Monday, August 10, 2015

35 YEARS SERVED WITHOUT CONVICTION, MAN GETS NEW TRIAL

By Michael Graczyk

Associated Press
August 9, 2015

BAY CITY, Texas — For more than 35 years, a Texas man has been in a prison even though an appeals court threw out his conviction on a 1976 murder charge that initially had him on death row.

On Monday, 59-year-old Jerry Hartfield will return to court for a retrial, facing a life sentence if convicted of killing a woman who sold tickets at a Bay City bus station.

Prosecutors and defense lawyers have haggled over who's to blame for decades of inaction and whether Hartfield's right to a speedy trial have been violated. But the trial judge has refused to dismiss Hartfield's indictment and prosecutors recently took the death penalty off the table, citing a 2002 U.S. Supreme Court ruling barring execution of mentally impaired people.

At a hearing Friday, a psychologist testified Hartfield's IQ is 67, below the threshold of 70 considered mental impairment.

"Regardless of how the time is parsed out, the delay between the initial conviction in 1977 and the trial ... is extraordinary," defense attorney Jay Wooten said in court documents.

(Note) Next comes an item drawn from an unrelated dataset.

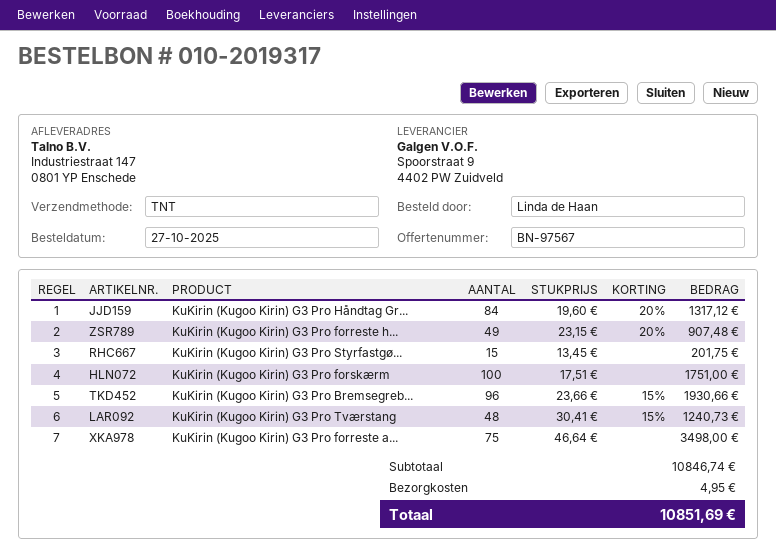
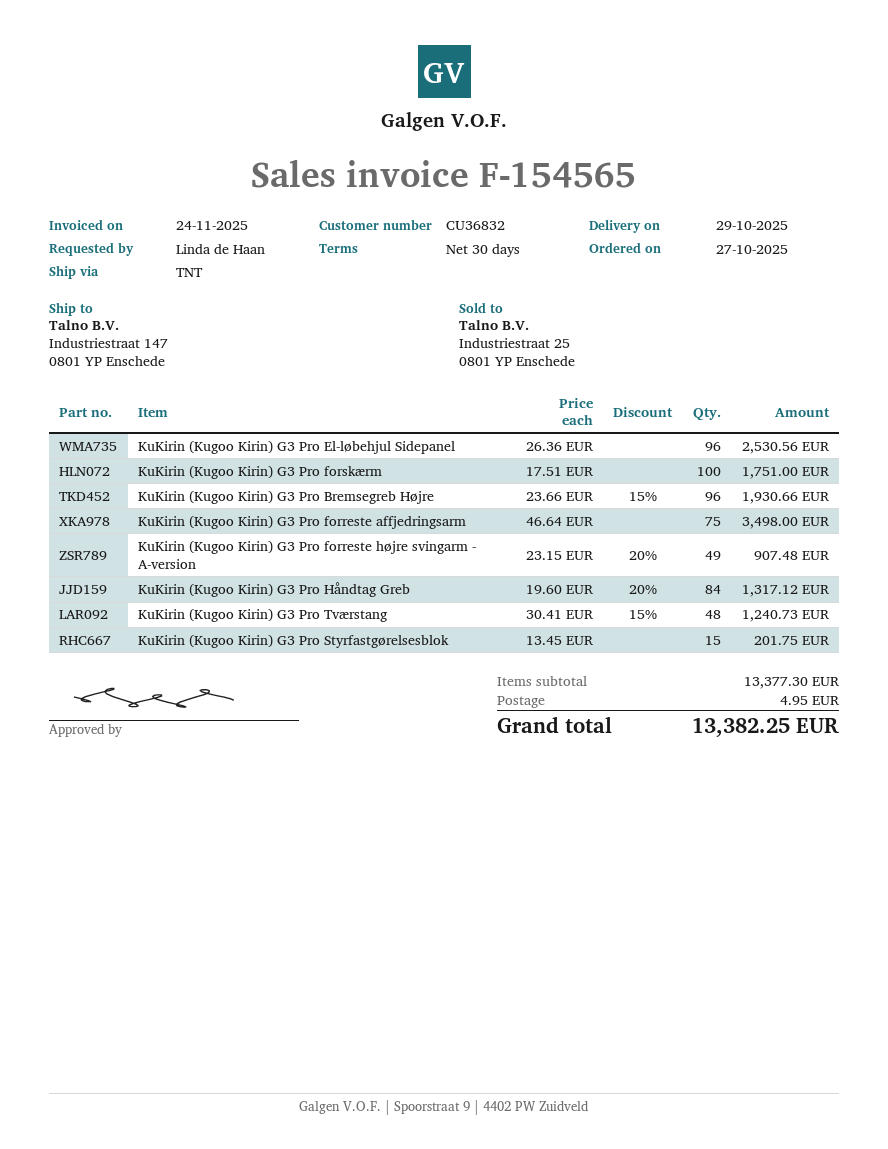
KuKirin (Kugoo Kirin) G3 Pro El-løbehjul Sidepanel: none -> 96 x 26.36 = 2530.56
subtotal: 10846.74 -> 13377.30
total: 10851.69 -> 13382.25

Potential trial jurors are to arrive Monday for questioning.

Matagorda County District Attorney Steven Reis has said while prosecutors "may be partially responsible" for not retrying Hartfield earlier, the state hasn't acted in bad faith. Hartfield also bears some responsibility for not filing for nearly a quarter-century, Reis said.

"I don't hold no grudge," Hartfield told The Associated Press in 2012 from a Texas prison. "All I want to do is just get things right and get back on with my life again."

Hartfield was 21 in June 1977 when he was convicted of murdering Eunice Lowe, 55, a ticketing agent who was beaten with a pickaxe, stabbed with a glass soda bottle and robbed. She was raped after she was dead. Her car and nearly $3,000 were stolen in the September 1976 attack at the Bay City bus station, about 100 miles southwest of Houston.

The Texas Court of Criminal Appeals overturned Hartfield's capital murder conviction in 1980 because of a jury selection problem and ordered a new trial. Three years later, then-Gov. Mark White commuted Hartfield's sentence to life in prison.

It wasn't until 2006 that an inmate told Hartfield that because of the appellate court reversal, it appeared there was no sentence to commute. With the jailhouse lawyer's assistance, Hartfield, who said he learned to read and write in prison, filed a handwritten court writ demanding retrial or release.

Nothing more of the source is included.